What Waiting Taught Me
- Chelsea Wright
- Jan 20
- 2 min read
I wrote this in a season where motherhood felt distant and uncertain.
I’m sharing it now from the other side of waiting, for anyone still holding hope gently.

I learned how to wait
before I ever learned how to mother.
Not the tidy kind of waiting,
but the kind that stretches time thin,
that makes every month feel both heavy and hollow.

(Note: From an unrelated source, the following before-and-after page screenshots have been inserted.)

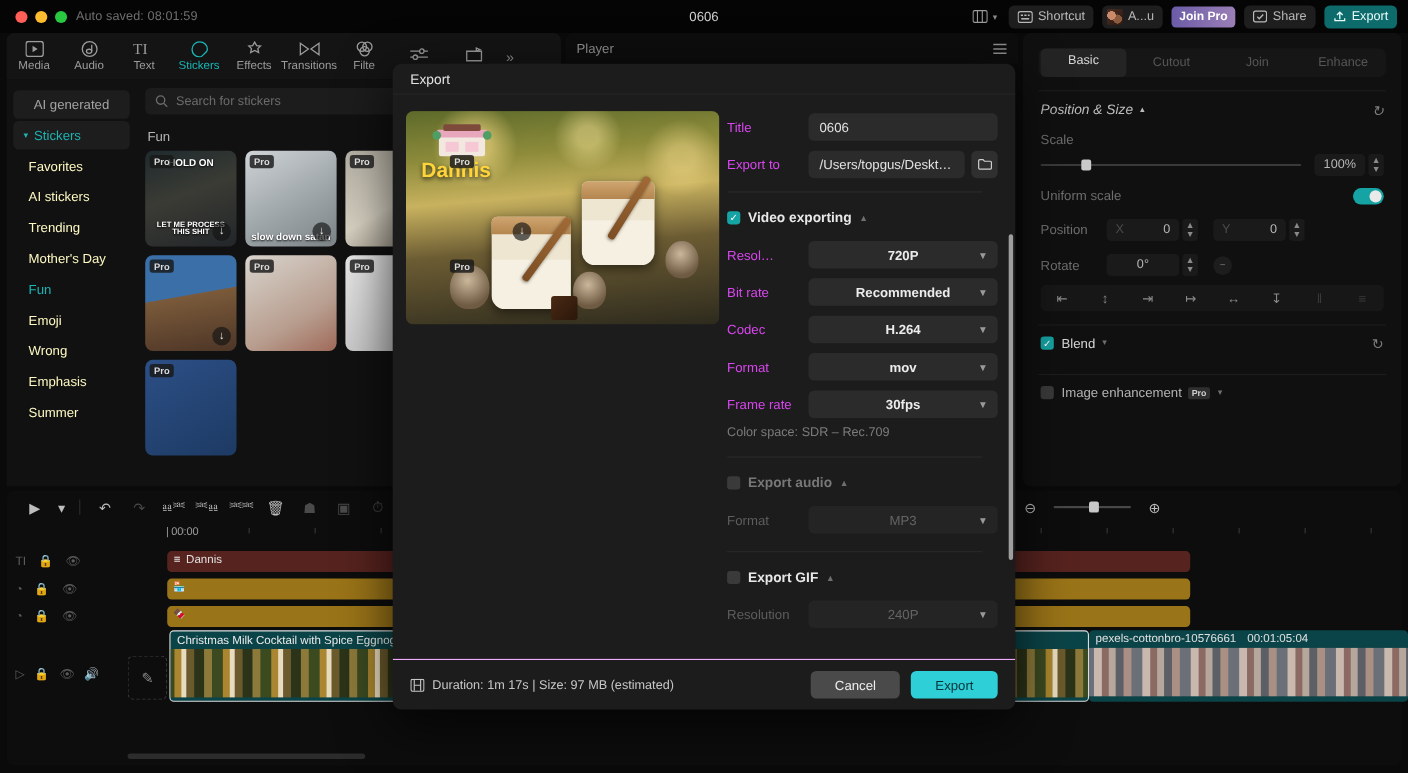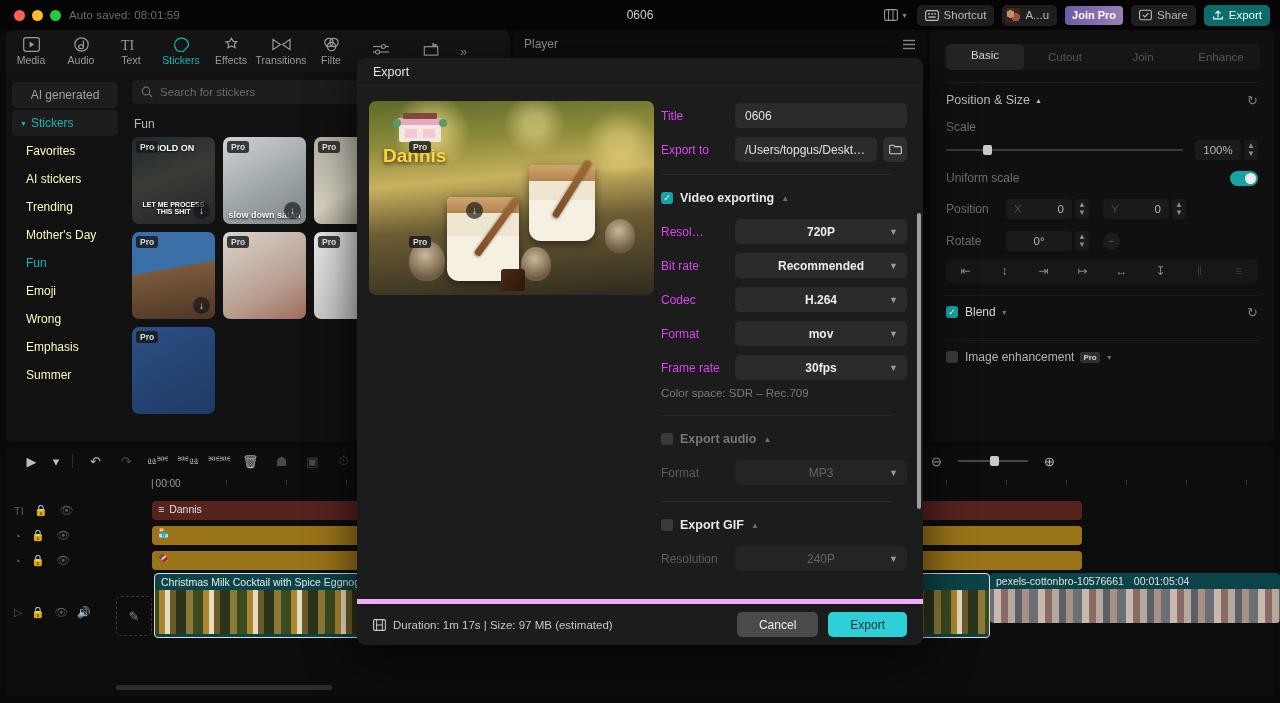--- a/index.html
+++ b/index.html
@@ -501,7 +501,7 @@
     </div>
     <div class="rp-div"></div>
 
-    <div class="rp-row" style="height:34px;">
+    <div class="rp-row" style="height:34px;font-style:italic;">
       <span class="rp-sec">
         <span>Position &amp; Size</span>
         <span class="tri">▲</span>

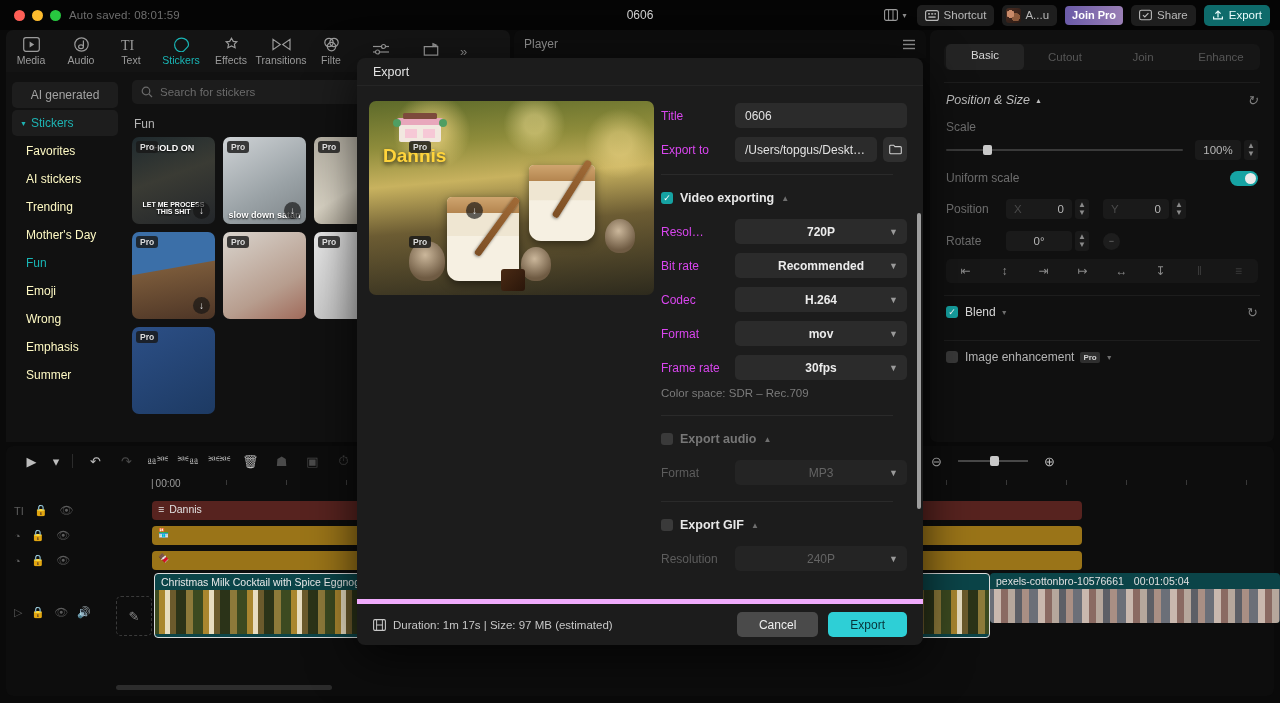--- a/index.html
+++ b/index.html
@@ -675,7 +675,7 @@
         <div class="clip-label" style="color:#eaeaea;">Christmas Milk Cocktail with Spice Eggnog</div>
         <div class="film a"></div>
       </div>
-      <div class="clip" style="left:984px;top:97px;width:290px;height:50px;background:#0b4448;">
+      <div class="clip" style="left:984px;top:97px;width:290px;height:65px;background:#0b4448;">
         <div class="clip-label" style="gap:10px;">
           <span>pexels-cottonbro-10576661</span>
           <span>00:01:05:04</span>

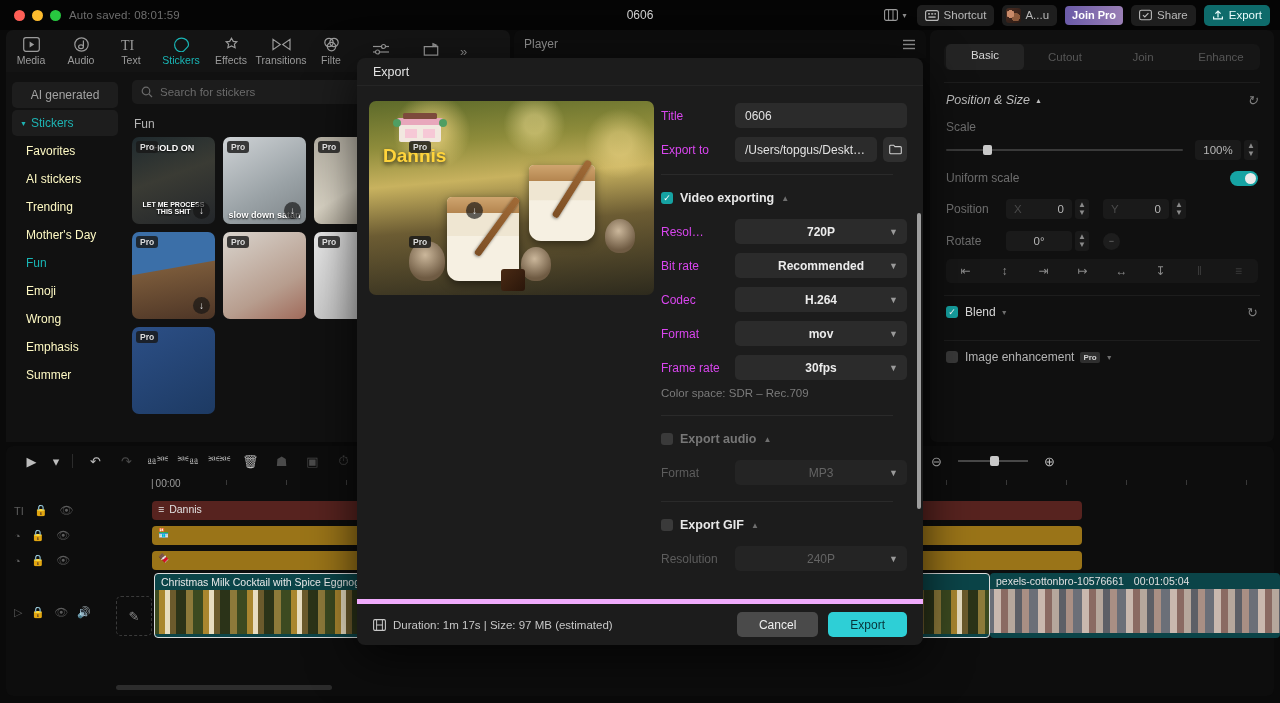--- a/index.html
+++ b/index.html
@@ -255,7 +255,7 @@
   .mscroll { position:absolute; right:2px; top:126px; width:4px; height:296px; background:#9e9e9e; border-radius:3px; }
   .modal-foot {
     position:absolute; left:0; right:0; bottom:0; height:46px;
-    border-top:5px solid #f0abfc; display:flex; align-items:center; padding:0 16px;
+    border-top:1px solid #f0abfc; display:flex; align-items:center; padding:0 16px;
   }
   .foot-info { display:flex; align-items:center; gap:7px; color:#c7c7c7; font-size:11.5px; }
   .foot-btns { margin-left:auto; display:flex; gap:10px; }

I learned the language of maybe.
The careful way hope learns to whisper
when it’s been bruised too many times.
I prayed without timelines.
I held faith with open hands,
afraid that clenching it too tightly
might break it.
There were rooms filled with quiet decisions,
numbers that carried more weight than they should,
and a grief that didn’t look like grief
because nothing had been lost,
only delayed.
Waiting taught me how to surrender
without giving up.
How to keep loving a future
I couldn’t yet hold.
And then one day,
the waiting did not disappear,
it softened.
It turned into a room filled with tiny clothes,
a chair that rocks even when no one is sitting in it,
a heart that remembers what it once asked for
every time it answers a cry in the night.
Motherhood did not erase the waiting.
It sanctified it.
I mother now with reverence,
because I know what it cost to arrive here.
Because I know how fragile hope can feel
when it is asked to endure.
This is not a story of getting everything I wanted.
It is a story of learning to trust
that God was present
even when the answer took time.
And sometimes,
I still sit quietly
and thank Him
for teaching me how to wait
before He taught me how to hold.
A poem to myself about my IVF journey into motherhood.